Data shown:
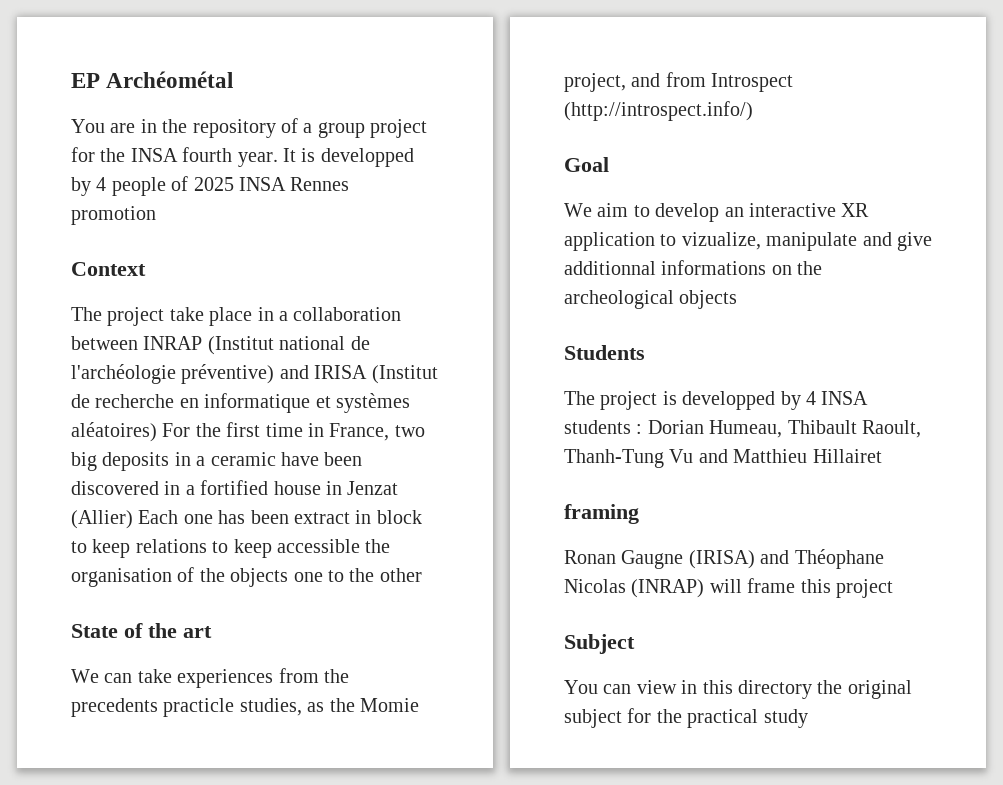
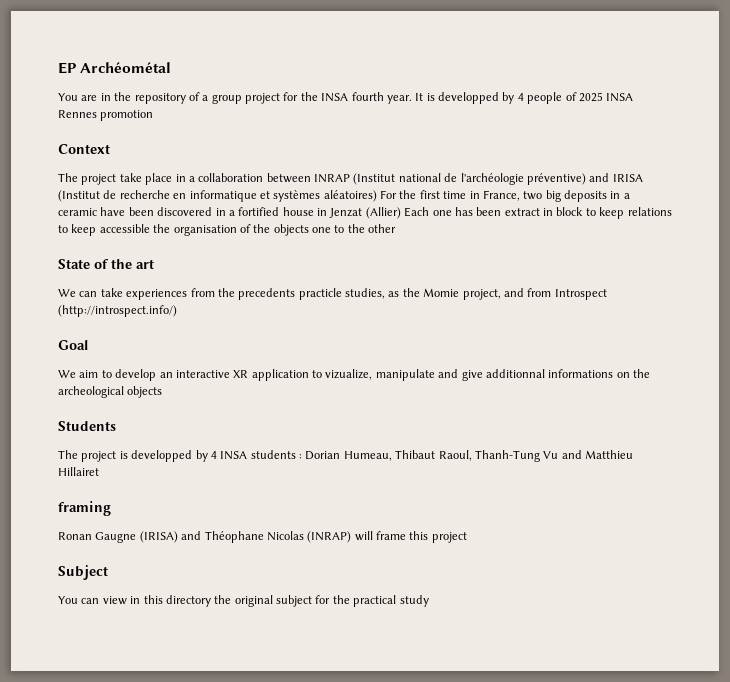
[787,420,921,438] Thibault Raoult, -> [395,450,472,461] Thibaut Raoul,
* * *
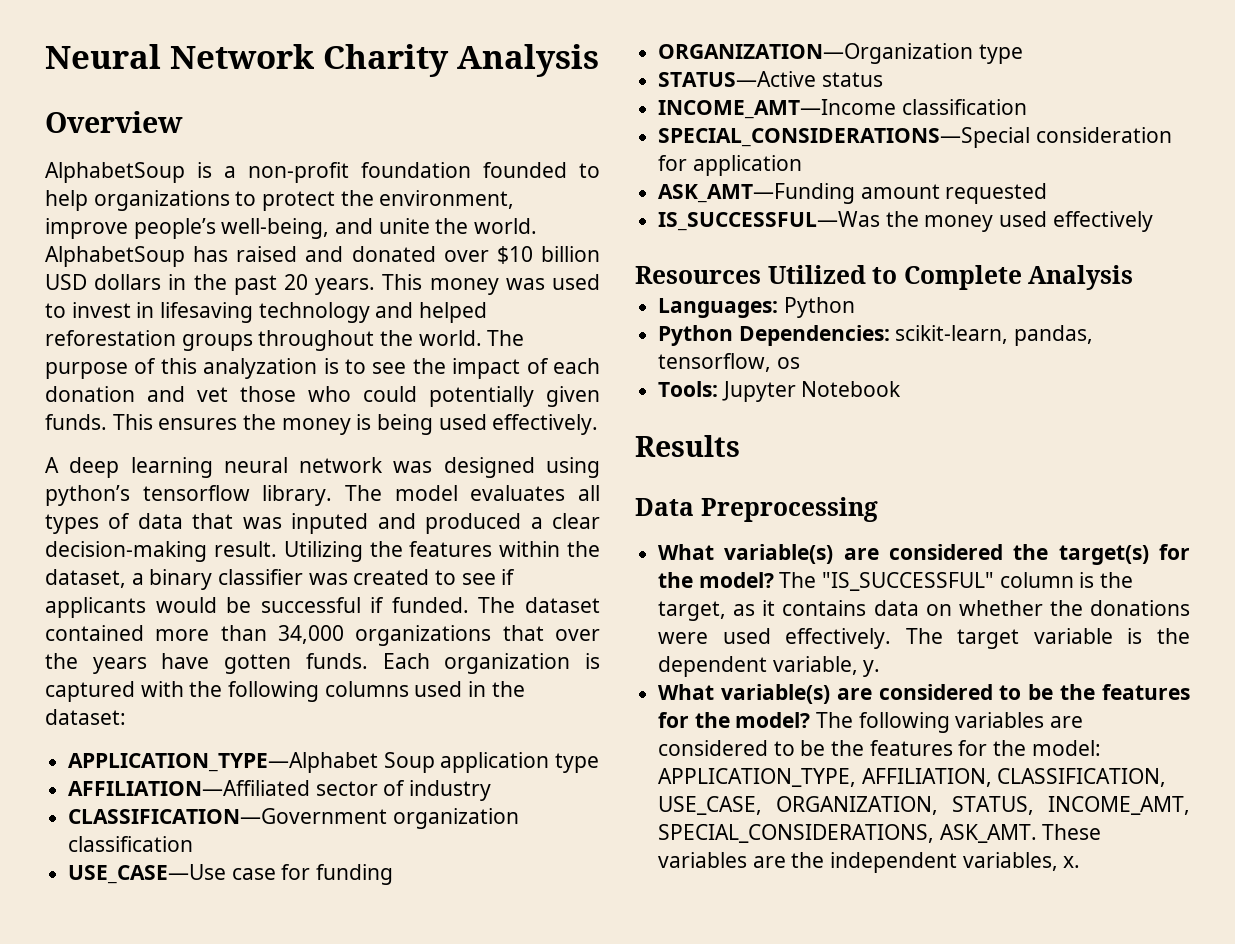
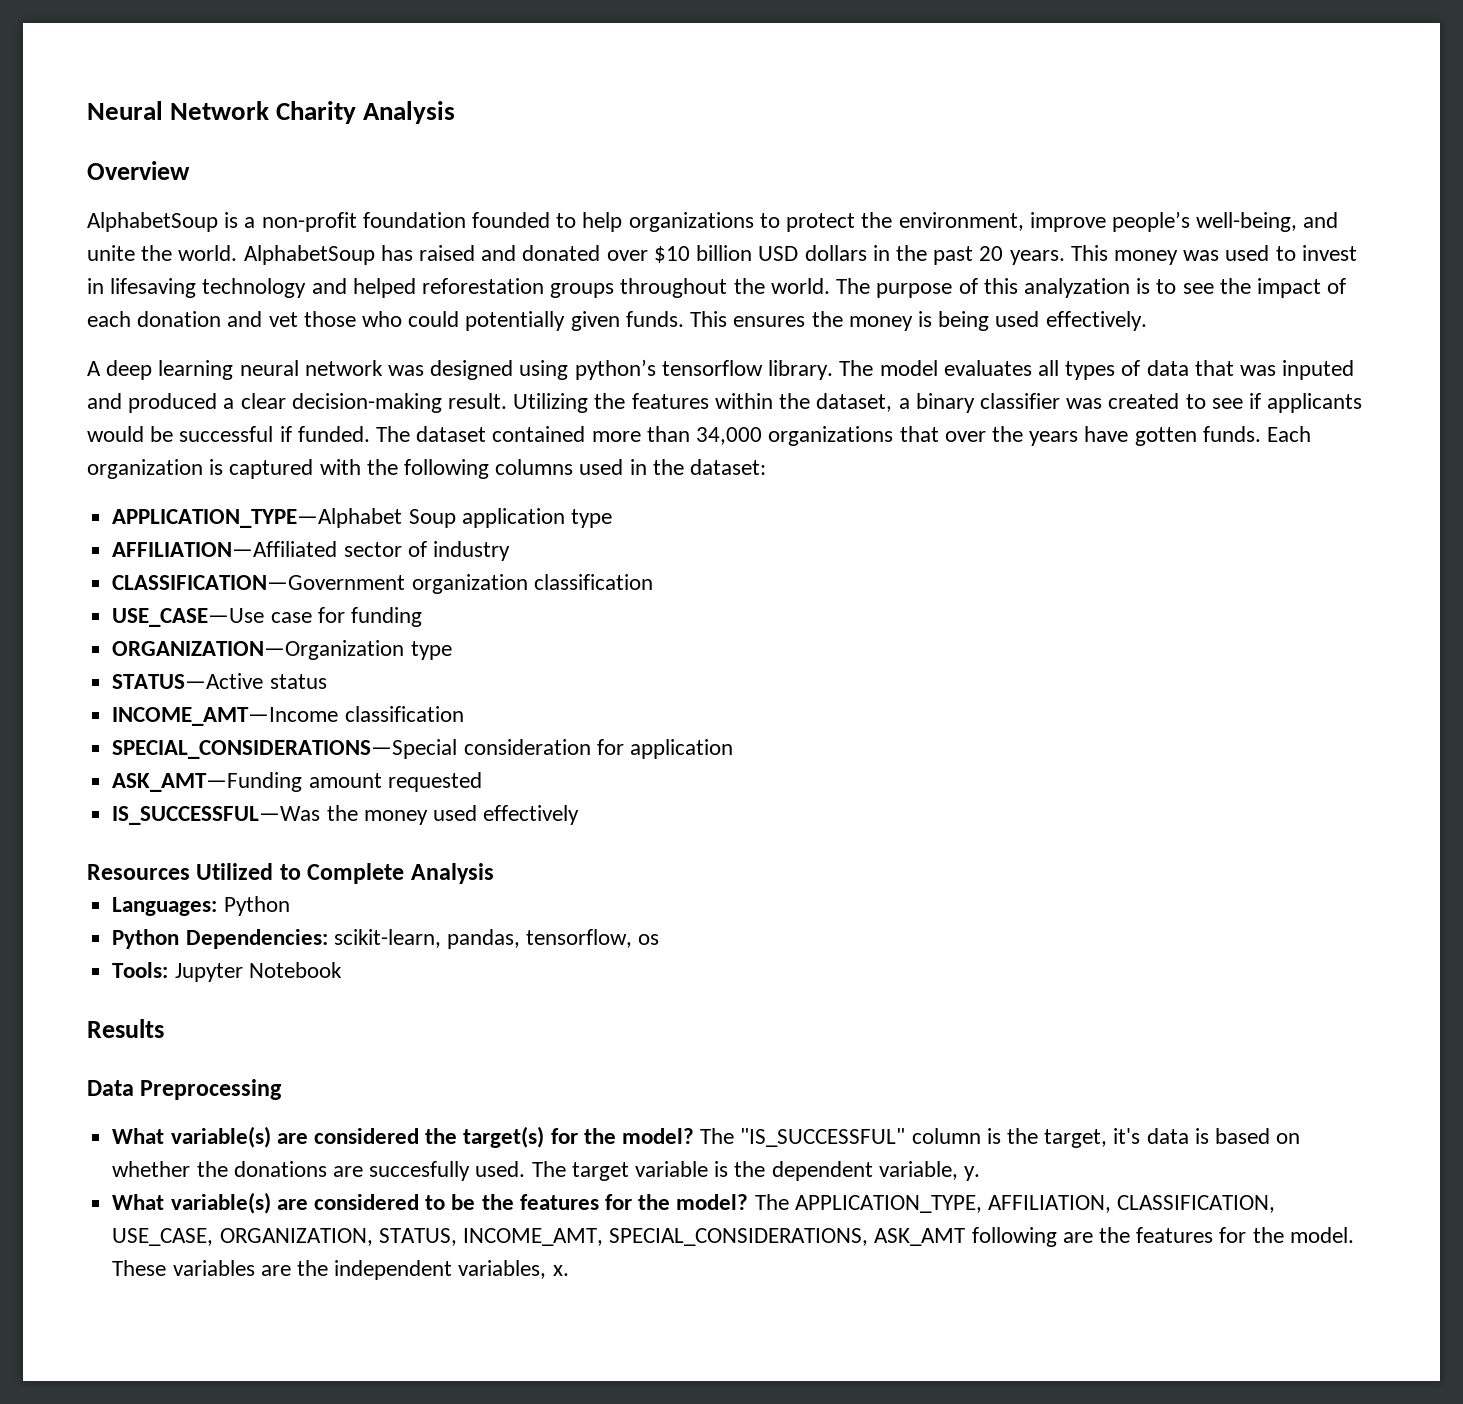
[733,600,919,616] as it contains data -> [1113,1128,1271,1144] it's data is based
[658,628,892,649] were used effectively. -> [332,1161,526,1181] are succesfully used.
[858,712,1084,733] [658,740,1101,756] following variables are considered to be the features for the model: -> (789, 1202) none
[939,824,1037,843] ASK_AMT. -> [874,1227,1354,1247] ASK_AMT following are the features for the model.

Assigned task:
Please give back exactly the lines of this listing beginning at the line with "[733,600,919,616] as it" and ending with the line with "[658,628,892,649] were used", both included, and nothing else.

The answer:
[733,600,919,616] as it contains data -> [1113,1128,1271,1144] it's data is based
[658,628,892,649] were used effectively. -> [332,1161,526,1181] are succesfully used.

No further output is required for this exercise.